At a clubhouse celebration of Throneberry's birthday, Stengel said, "We was going to get him a birthday cake, but we figured he'd drop it," an example of Stengel's caustic wit often directed at his players through the press.

Stengel's Yankees years spanned the era between Joe DiMaggio and Mickey Mantle. DiMaggio, the epitome of elegance, and Stengel the clown never became close, but Stengel acknowledged DiMaggio as the greatest player he ever managed. Mantle was Stengel's greatest disappointment, even though he became the greatest switch hitter of all time; Stengel saw in Mantle's talent the potential to become the greatest player of all time.

Many observers, including Phil Rizzuto, the shortstop on Stengel's first six pennant winners, denigrated his ability as a manager, but his Yankees teams weren't overwhelmingly better than the rest of the league and squeaked to their pennants with an average margin of less than six games. They outdistanced the league by as many as 10 games just once under Stengel.
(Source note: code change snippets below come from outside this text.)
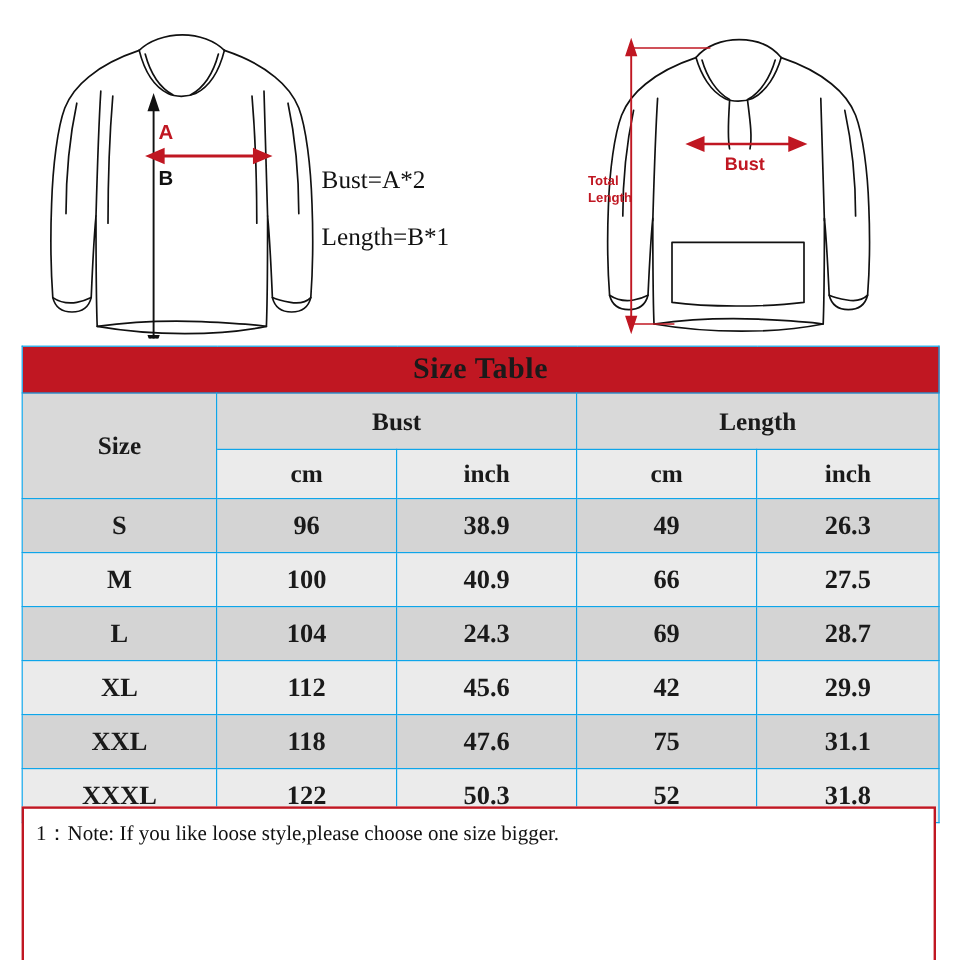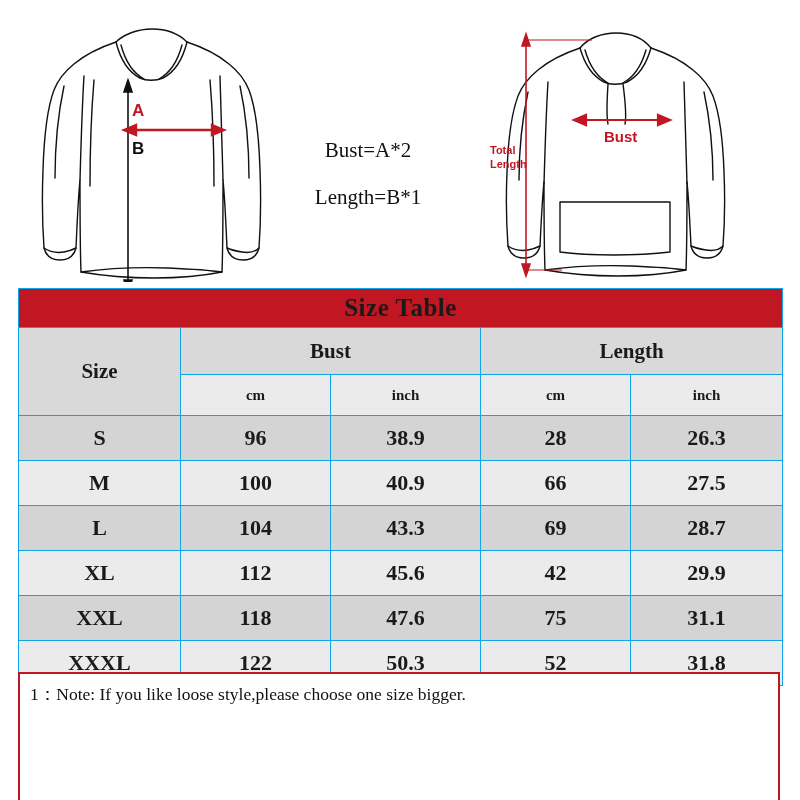--- a/index.html
+++ b/index.html
@@ -48,7 +48,6 @@
     line-height: 1.0;
     font-family: "Liberation Serif", serif;
     white-space: nowrap;
-    text-align: center;
   }
   .formula div.second { margin-top: 26px; }
 

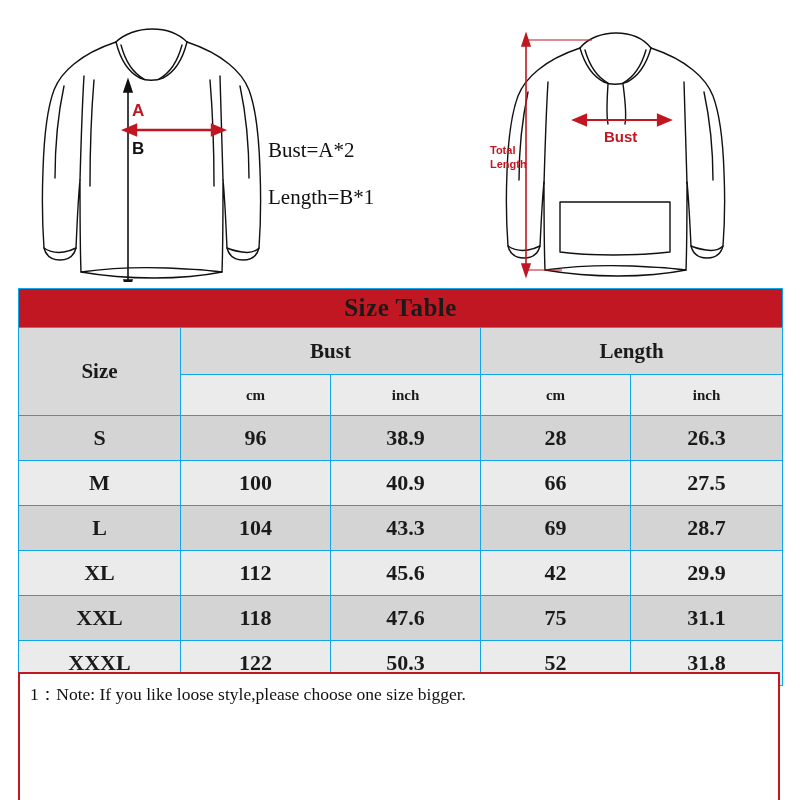--- a/index.html
+++ b/index.html
@@ -85,7 +85,7 @@
   }
   .sub-row td {
     background: #ebebeb;
-    font-size: 15px;
+    font-size: 21px;
     height: 38px;
   }
   .size-cell {

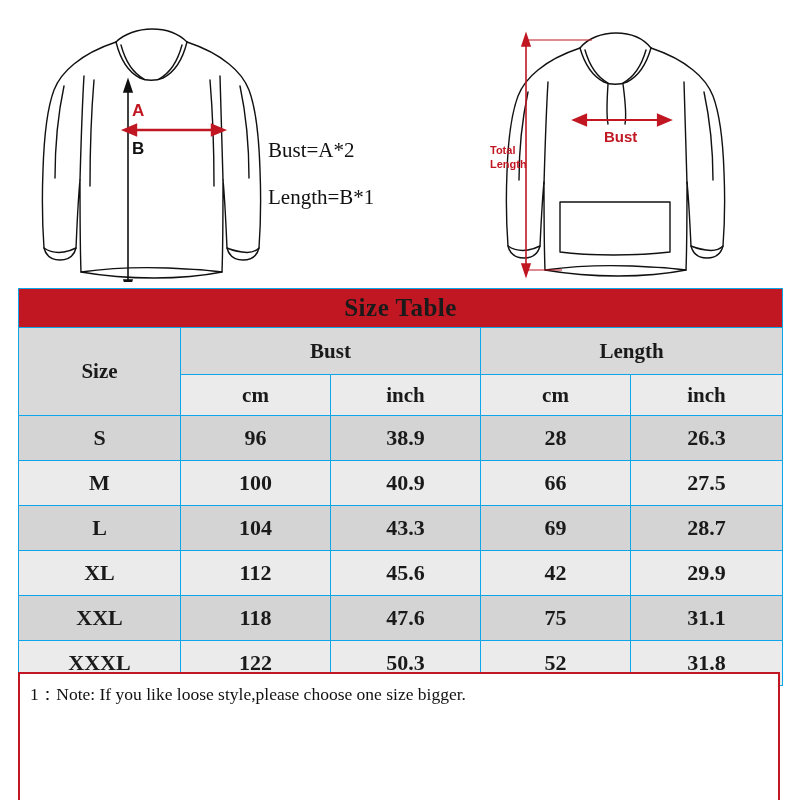--- a/index.html
+++ b/index.html
@@ -268,7 +268,7 @@
           <td>S</td>
           <td>96</td>
           <td>38.9</td>
-          <td>28</td>
+          <td>49</td>
           <td>26.3</td>
         </tr>
         <tr class="row-even">

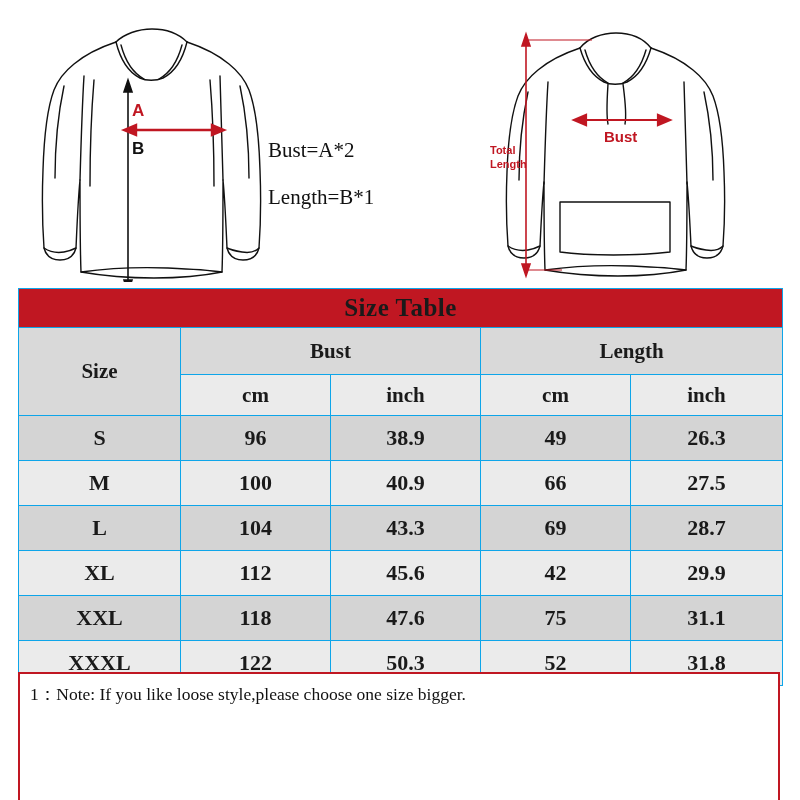--- a/index.html
+++ b/index.html
@@ -281,7 +281,7 @@
         <tr class="row-odd">
           <td>L</td>
           <td>104</td>
-          <td>43.3</td>
+          <td>24.3</td>
           <td>69</td>
           <td>28.7</td>
         </tr>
Stengel also showed that success could be fun. In 1960, Bill Veeck installed his fabulous exploding scoreboard at Comiskey Park, unleashing a conflagration of smoke and light after infrequent White Sox homers. When the Yankees visited, Stengel lined up his players on the top dugout step with lit sparklers to celebrate one of their homers.
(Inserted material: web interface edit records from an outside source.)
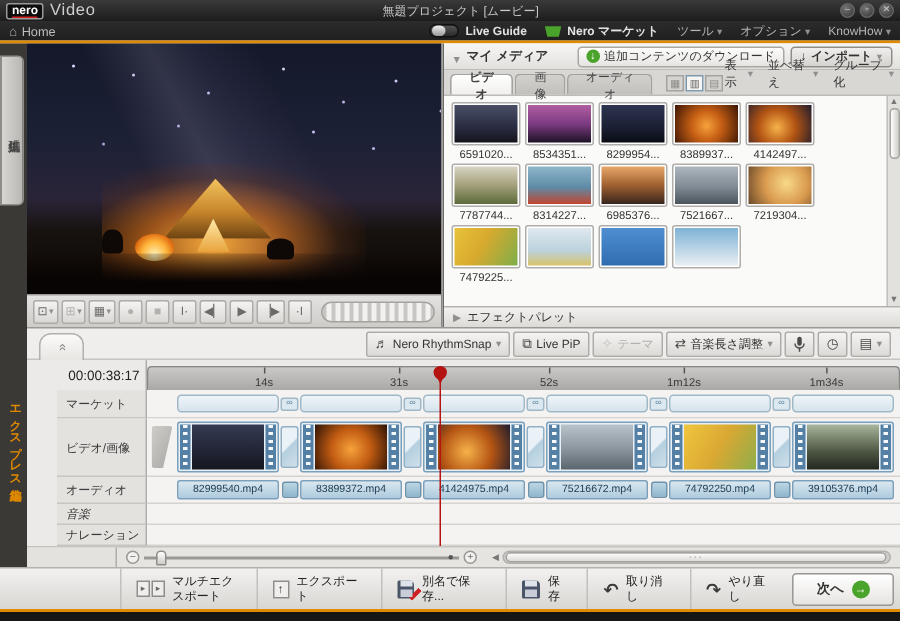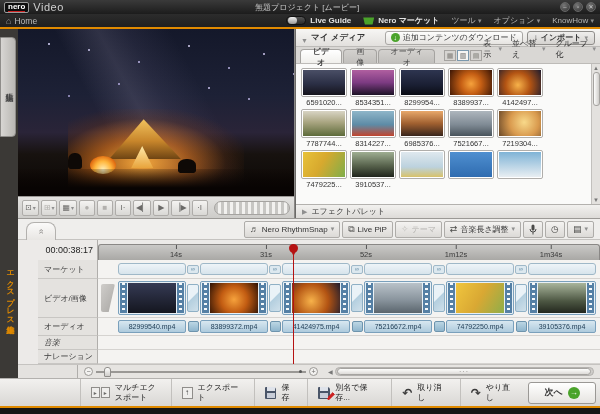--- a/index.html
+++ b/index.html
@@ -361,12 +361,6 @@
                 </div>
               <div class="cell">
                   <div class="thumb">
-                    <div class="thumb-img" style="background:linear-gradient(180deg,#9fae92 0%,#57624c 55%,#20251c 100%)"></div>
-                  </div>
-                  <div class="cell-label">3910537...</div>
-                </div>
-              <div class="cell">
-                  <div class="thumb">
                     <div class="thumb-img" style="background:linear-gradient(180deg,#dfe8ee 0%,#bcd2de 60%,#d8c26a 100%)"></div>
                   </div>
                 </div>

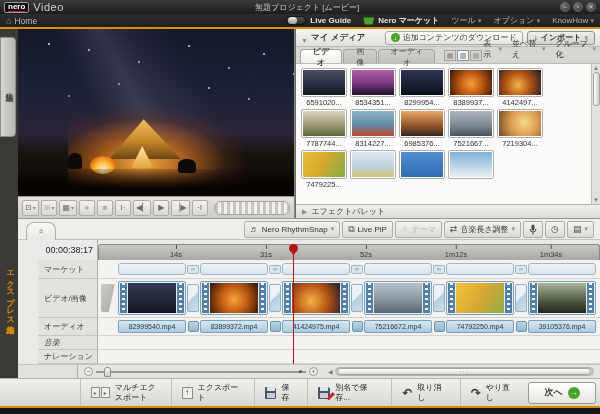--- a/index.html
+++ b/index.html
@@ -601,14 +601,14 @@
       <span class="lbl">エクスポート</span>
     </div>
     <div class="bb-btn">
+      <div class="floppy edit">
+          <div class="pen"></div>
+        </div>
+      <span class="lbl">別名で保存...</span>
+    </div>
+    <div class="bb-btn">
       <div class="floppy"></div>
       <span class="lbl">保存</span>
-    </div>
-    <div class="bb-btn">
-      <div class="floppy edit">
-          <div class="pen"></div>
-        </div>
-      <span class="lbl">別名で保存...</span>
     </div>
     <div class="bb-btn">
       <span class="bb-icon">↶</span>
Mantle, Martin and Hall of Fame pitcher Whitey Ford were incorrigible "whiskey slicks," that's Stengelese for carousers, and took to calling one another "Slick." Not that Stengel minded drinking. He declared the team's road hotel bars off-limits to players "because that's where I do my drinking." Stengel once confronted thoroughly soused pitcher Mickey McDermott in a freight elevator long past curfew, shook his head and muttered, "Drunk again." McDermott replied sheepishly, "Me too."

The Yankees validated Stengel, first as an opposing player then as the pin stripe manager, but it was woeful Mets that made him beloved. In 1962, their first season, the Mets posted a record of 40-120, the most defeats in this century. "Can't anybody play this here game?" he implored.

In 1965, at age 75, Stengel called it quits as a manager, after fracturing his hip in a fall off a barstool at a Mets old-timers celebration. Selected to Cooperstown the following spring, Stengel used "Hall of Fame" as a coda to his signature for the rest of his life and continued making the rounds of old-timers' games and other baseball events.

Stengel's father watered the streets of Kansas City to prevent horses from raising excessive dust, but his son lived to see men walk on the moon and his "Amazin' " Mets win a world championship. When Stengel died September 29, 1975, at age 85, his funeral was delayed a week to allow baseball people to attend between playoff games -- "funeral postponed on account of game," biographer Robert Creamer noted.

Stengel would say, simply, as he often did when he related some incredible detail from the baseball history he observed, "You could look it up."